> [EXERCISE INSTRUCTIONS]:
From the first line to the last, return the data exactly as it stands.

(Items from a data source)
※ ※ ※

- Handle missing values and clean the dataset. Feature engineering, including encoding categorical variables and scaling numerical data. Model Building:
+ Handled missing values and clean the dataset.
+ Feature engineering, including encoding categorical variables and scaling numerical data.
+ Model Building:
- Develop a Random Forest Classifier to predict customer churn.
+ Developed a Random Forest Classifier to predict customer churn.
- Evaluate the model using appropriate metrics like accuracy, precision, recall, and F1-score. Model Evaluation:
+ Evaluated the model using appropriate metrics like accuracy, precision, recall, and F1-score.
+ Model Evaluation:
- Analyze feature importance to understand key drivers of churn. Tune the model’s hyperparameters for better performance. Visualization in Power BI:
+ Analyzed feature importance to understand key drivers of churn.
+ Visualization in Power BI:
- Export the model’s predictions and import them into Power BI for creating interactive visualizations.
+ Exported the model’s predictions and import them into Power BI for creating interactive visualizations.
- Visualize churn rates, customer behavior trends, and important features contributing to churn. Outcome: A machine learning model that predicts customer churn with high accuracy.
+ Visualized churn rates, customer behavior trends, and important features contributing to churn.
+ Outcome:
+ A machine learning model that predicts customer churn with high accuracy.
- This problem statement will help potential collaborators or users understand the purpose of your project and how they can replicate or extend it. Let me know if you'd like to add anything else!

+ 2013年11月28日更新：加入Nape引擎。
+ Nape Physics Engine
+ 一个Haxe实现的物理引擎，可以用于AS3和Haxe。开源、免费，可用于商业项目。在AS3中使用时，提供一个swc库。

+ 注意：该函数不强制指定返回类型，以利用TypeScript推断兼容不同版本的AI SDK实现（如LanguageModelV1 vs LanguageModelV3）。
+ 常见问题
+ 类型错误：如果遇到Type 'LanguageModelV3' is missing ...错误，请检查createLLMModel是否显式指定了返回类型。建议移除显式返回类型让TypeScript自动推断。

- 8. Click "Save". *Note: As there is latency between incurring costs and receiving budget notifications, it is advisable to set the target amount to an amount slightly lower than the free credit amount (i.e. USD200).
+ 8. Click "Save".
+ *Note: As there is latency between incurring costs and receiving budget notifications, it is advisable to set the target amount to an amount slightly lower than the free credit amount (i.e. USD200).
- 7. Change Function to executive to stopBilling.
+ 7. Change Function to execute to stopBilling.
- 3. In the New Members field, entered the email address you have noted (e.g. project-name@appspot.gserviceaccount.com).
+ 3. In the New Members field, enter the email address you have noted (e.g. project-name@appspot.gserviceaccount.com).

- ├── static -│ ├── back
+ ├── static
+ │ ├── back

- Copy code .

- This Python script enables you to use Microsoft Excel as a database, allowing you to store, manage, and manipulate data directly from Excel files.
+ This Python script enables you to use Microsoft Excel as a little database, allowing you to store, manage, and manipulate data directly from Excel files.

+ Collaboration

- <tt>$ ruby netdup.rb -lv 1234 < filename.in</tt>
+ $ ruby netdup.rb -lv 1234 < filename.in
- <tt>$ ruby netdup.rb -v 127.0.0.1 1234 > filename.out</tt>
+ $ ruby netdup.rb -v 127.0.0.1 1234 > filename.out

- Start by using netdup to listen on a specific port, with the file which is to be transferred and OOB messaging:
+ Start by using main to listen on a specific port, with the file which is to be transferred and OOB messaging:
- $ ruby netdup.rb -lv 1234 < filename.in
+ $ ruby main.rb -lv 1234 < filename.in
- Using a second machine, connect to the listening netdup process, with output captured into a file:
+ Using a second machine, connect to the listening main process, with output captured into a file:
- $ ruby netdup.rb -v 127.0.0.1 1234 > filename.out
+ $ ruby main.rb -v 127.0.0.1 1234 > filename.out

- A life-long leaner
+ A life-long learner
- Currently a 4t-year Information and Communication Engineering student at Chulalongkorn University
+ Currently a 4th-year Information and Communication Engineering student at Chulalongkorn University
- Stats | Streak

※ ※ ※

> [RESPONSE TO THIS EXERCISE]:
- Handle missing values and clean the dataset. Feature engineering, including encoding categorical variables and scaling numerical data. Model Building:
+ Handled missing values and clean the dataset.
+ Feature engineering, including encoding categorical variables and scaling numerical data.
+ Model Building:
- Develop a Random Forest Classifier to predict customer churn.
+ Developed a Random Forest Classifier to predict customer churn.
- Evaluate the model using appropriate metrics like accuracy, precision, recall, and F1-score. Model Evaluation:
+ Evaluated the model using appropriate metrics like accuracy, precision, recall, and F1-score.
+ Model Evaluation:
- Analyze feature importance to understand key drivers of churn. Tune the model’s hyperparameters for better performance. Visualization in Power BI:
+ Analyzed feature importance to understand key drivers of churn.
+ Visualization in Power BI:
- Export the model’s predictions and import them into Power BI for creating interactive visualizations.
+ Exported the model’s predictions and import them into Power BI for creating interactive visualizations.
- Visualize churn rates, customer behavior trends, and important features contributing to churn. Outcome: A machine learning model that predicts customer churn with high accuracy.
+ Visualized churn rates, customer behavior trends, and important features contributing to churn.
+ Outcome:
+ A machine learning model that predicts customer churn with high accuracy.
- This problem statement will help potential collaborators or users understand the purpose of your project and how they can replicate or extend it. Let me know if you'd like to add anything else!

+ 2013年11月28日更新：加入Nape引擎。
+ Nape Physics Engine
+ 一个Haxe实现的物理引擎，可以用于AS3和Haxe。开源、免费，可用于商业项目。在AS3中使用时，提供一个swc库。

+ 注意：该函数不强制指定返回类型，以利用TypeScript推断兼容不同版本的AI SDK实现（如LanguageModelV1 vs LanguageModelV3）。
+ 常见问题
+ 类型错误：如果遇到Type 'LanguageModelV3' is missing ...错误，请检查createLLMModel是否显式指定了返回类型。建议移除显式返回类型让TypeScript自动推断。

- 8. Click "Save". *Note: As there is latency between incurring costs and receiving budget notifications, it is advisable to set the target amount to an amount slightly lower than the free credit amount (i.e. USD200).
+ 8. Click "Save".
+ *Note: As there is latency between incurring costs and receiving budget notifications, it is advisable to set the target amount to an amount slightly lower than the free credit amount (i.e. USD200).
- 7. Change Function to executive to stopBilling.
+ 7. Change Function to execute to stopBilling.
- 3. In the New Members field, entered the email address you have noted (e.g. project-name@appspot.gserviceaccount.com).
+ 3. In the New Members field, enter the email address you have noted (e.g. project-name@appspot.gserviceaccount.com).

- ├── static -│ ├── back
+ ├── static
+ │ ├── back

- Copy code .

- This Python script enables you to use Microsoft Excel as a database, allowing you to store, manage, and manipulate data directly from Excel files.
+ This Python script enables you to use Microsoft Excel as a little database, allowing you to store, manage, and manipulate data directly from Excel files.

+ Collaboration

- <tt>$ ruby netdup.rb -lv 1234 < filename.in</tt>
+ $ ruby netdup.rb -lv 1234 < filename.in
- <tt>$ ruby netdup.rb -v 127.0.0.1 1234 > filename.out</tt>
+ $ ruby netdup.rb -v 127.0.0.1 1234 > filename.out

- Start by using netdup to listen on a specific port, with the file which is to be transferred and OOB messaging:
+ Start by using main to listen on a specific port, with the file which is to be transferred and OOB messaging:
- $ ruby netdup.rb -lv 1234 < filename.in
+ $ ruby main.rb -lv 1234 < filename.in
- Using a second machine, connect to the listening netdup process, with output captured into a file:
+ Using a second machine, connect to the listening main process, with output captured into a file:
- $ ruby netdup.rb -v 127.0.0.1 1234 > filename.out
+ $ ruby main.rb -v 127.0.0.1 1234 > filename.out

- A life-long leaner
+ A life-long learner
- Currently a 4t-year Information and Communication Engineering student at Chulalongkorn University
+ Currently a 4th-year Information and Communication Engineering student at Chulalongkorn University
- Stats | Streak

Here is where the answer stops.